* TASK INPUT *
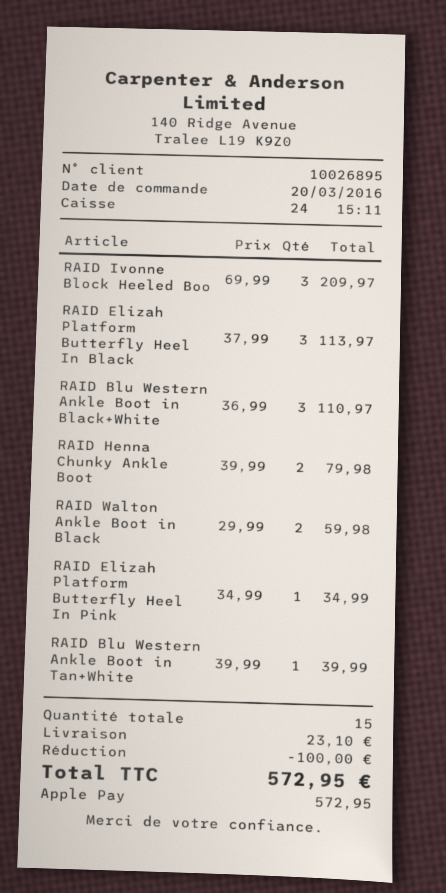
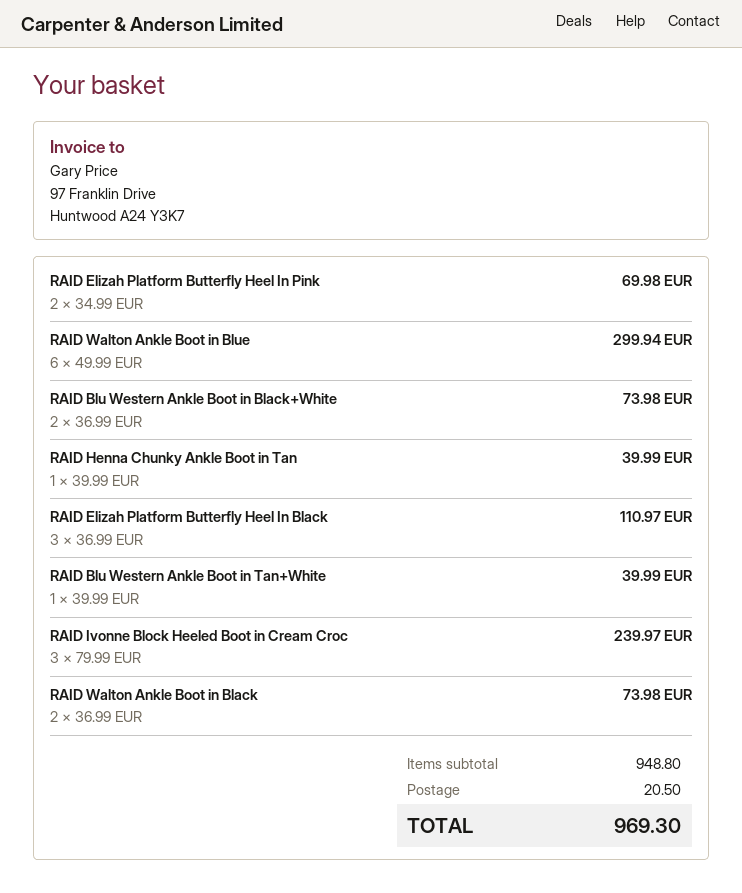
RAID Ivonne Block Heeled Boo: 3 x 69.99 = 209.97 -> 3 x 79.99 = 239.97
RAID Elizah Platform Butterfly Heel In Black: 3 x 37.99 = 113.97 -> 3 x 36.99 = 110.97
RAID Blu Western Ankle Boot in Black+White: 3 x 36.99 = 110.97 -> 2 x 36.99 = 73.98
RAID Henna Chunky Ankle Boot: 2 x 39.99 = 79.98 -> 1 x 39.99 = 39.99
RAID Walton Ankle Boot in Black: 2 x 29.99 = 59.98 -> 2 x 36.99 = 73.98
RAID Elizah Platform Butterfly Heel In Pink: 1 x 34.99 = 34.99 -> 2 x 34.99 = 69.98
RAID Walton Ankle Boot in Blue: none -> 6 x 49.99 = 299.94
discount: 100.00 -> none
shipping: 23.10 -> 20.50
total: 572.95 -> 969.30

* PROBLEM DESCRIPTION *
All of the material should be written out again exactly, apart from the pictures.

* RESULT *
RAID Ivonne Block Heeled Boo: 3 x 69.99 = 209.97 -> 3 x 79.99 = 239.97
RAID Elizah Platform Butterfly Heel In Black: 3 x 37.99 = 113.97 -> 3 x 36.99 = 110.97
RAID Blu Western Ankle Boot in Black+White: 3 x 36.99 = 110.97 -> 2 x 36.99 = 73.98
RAID Henna Chunky Ankle Boot: 2 x 39.99 = 79.98 -> 1 x 39.99 = 39.99
RAID Walton Ankle Boot in Black: 2 x 29.99 = 59.98 -> 2 x 36.99 = 73.98
RAID Elizah Platform Butterfly Heel In Pink: 1 x 34.99 = 34.99 -> 2 x 34.99 = 69.98
RAID Walton Ankle Boot in Blue: none -> 6 x 49.99 = 299.94
discount: 100.00 -> none
shipping: 23.10 -> 20.50
total: 572.95 -> 969.30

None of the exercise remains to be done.